2) Nap only for half an hour. This length of time boosts alertness and dials down stress. More than this, and you’ll risk grog, insomnia, and wake-ups later on.
3) Keep yourself on schedule. To ensure you don’t doze for too long, sip a caffeinated bev just before resting. The caffeine will kick in around 30 minutes later, exactly when you want to rise. Nap accomplished.
YOUR APNEA RISK
You’re young. You’re fit. Which is why your doctor may not even think to test you for obstructive sleep apnea if you complain of unexplained exhaustion, morning headaches, and weight gain. The disorder—characterized by blocked night breathing and microawakenings as often as 100 times per hour—is typically found in overweight men over 40 who snore heavily. But as many as 9 percent of women may have OSA, and left untreated, it can trigger headaches, heart disease, stroke, depression, even attention deficit disorder.

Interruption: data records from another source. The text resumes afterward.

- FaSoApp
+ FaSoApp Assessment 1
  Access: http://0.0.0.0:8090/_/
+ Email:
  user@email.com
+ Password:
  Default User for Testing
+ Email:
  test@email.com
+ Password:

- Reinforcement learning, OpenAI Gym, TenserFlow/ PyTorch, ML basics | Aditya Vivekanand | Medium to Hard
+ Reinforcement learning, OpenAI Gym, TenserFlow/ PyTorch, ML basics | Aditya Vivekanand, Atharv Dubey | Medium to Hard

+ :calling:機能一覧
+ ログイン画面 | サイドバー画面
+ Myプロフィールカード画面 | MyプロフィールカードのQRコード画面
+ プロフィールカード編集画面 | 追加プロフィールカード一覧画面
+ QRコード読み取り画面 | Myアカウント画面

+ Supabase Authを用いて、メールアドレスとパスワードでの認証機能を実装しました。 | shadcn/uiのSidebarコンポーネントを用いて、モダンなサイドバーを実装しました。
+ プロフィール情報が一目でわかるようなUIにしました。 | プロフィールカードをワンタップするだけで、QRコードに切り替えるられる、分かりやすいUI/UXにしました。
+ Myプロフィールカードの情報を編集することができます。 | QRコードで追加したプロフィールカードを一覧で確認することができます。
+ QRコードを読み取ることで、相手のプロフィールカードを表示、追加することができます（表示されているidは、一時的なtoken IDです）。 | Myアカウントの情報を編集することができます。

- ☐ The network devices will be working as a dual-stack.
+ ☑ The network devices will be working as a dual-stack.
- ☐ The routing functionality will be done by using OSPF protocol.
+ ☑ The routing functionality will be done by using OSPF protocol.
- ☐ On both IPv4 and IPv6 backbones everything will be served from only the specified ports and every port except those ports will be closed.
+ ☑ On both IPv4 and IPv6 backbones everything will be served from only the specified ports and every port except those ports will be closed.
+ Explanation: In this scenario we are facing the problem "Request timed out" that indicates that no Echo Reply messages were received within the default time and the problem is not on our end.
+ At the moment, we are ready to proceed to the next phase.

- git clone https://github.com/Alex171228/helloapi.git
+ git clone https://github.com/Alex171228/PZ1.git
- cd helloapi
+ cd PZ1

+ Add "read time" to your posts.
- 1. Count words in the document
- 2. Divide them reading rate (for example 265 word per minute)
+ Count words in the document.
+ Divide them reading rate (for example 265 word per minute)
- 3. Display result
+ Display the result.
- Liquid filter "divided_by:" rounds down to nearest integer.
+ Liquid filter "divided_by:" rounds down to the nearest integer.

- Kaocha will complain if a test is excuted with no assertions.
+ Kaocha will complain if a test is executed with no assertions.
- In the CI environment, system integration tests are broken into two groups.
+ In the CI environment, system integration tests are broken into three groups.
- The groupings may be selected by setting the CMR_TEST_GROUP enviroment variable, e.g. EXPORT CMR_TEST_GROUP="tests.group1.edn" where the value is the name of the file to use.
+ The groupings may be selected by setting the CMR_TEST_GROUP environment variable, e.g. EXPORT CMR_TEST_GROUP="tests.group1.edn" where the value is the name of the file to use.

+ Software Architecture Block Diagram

Think you might have it? You’ll be tested at a sleep lab, where a technician will monitor your brain activity, body movements, heart rate, and breathing. Or ask your doctor about ordering a home sleep-study kit so you can test for apnea in your own bedroom.
If it turns out you do have apnea, some cases are treated with tonsillectomy or adenoidectomy surgery; others, with an oral appliance for overnight wear that nudges your jaw and tongue slightly forward to prevent the blocking of your airway. But many need to sleep with a CPAP (continuous positive airway pressure) mask, hooked to a bedside machine, that keeps your airways open.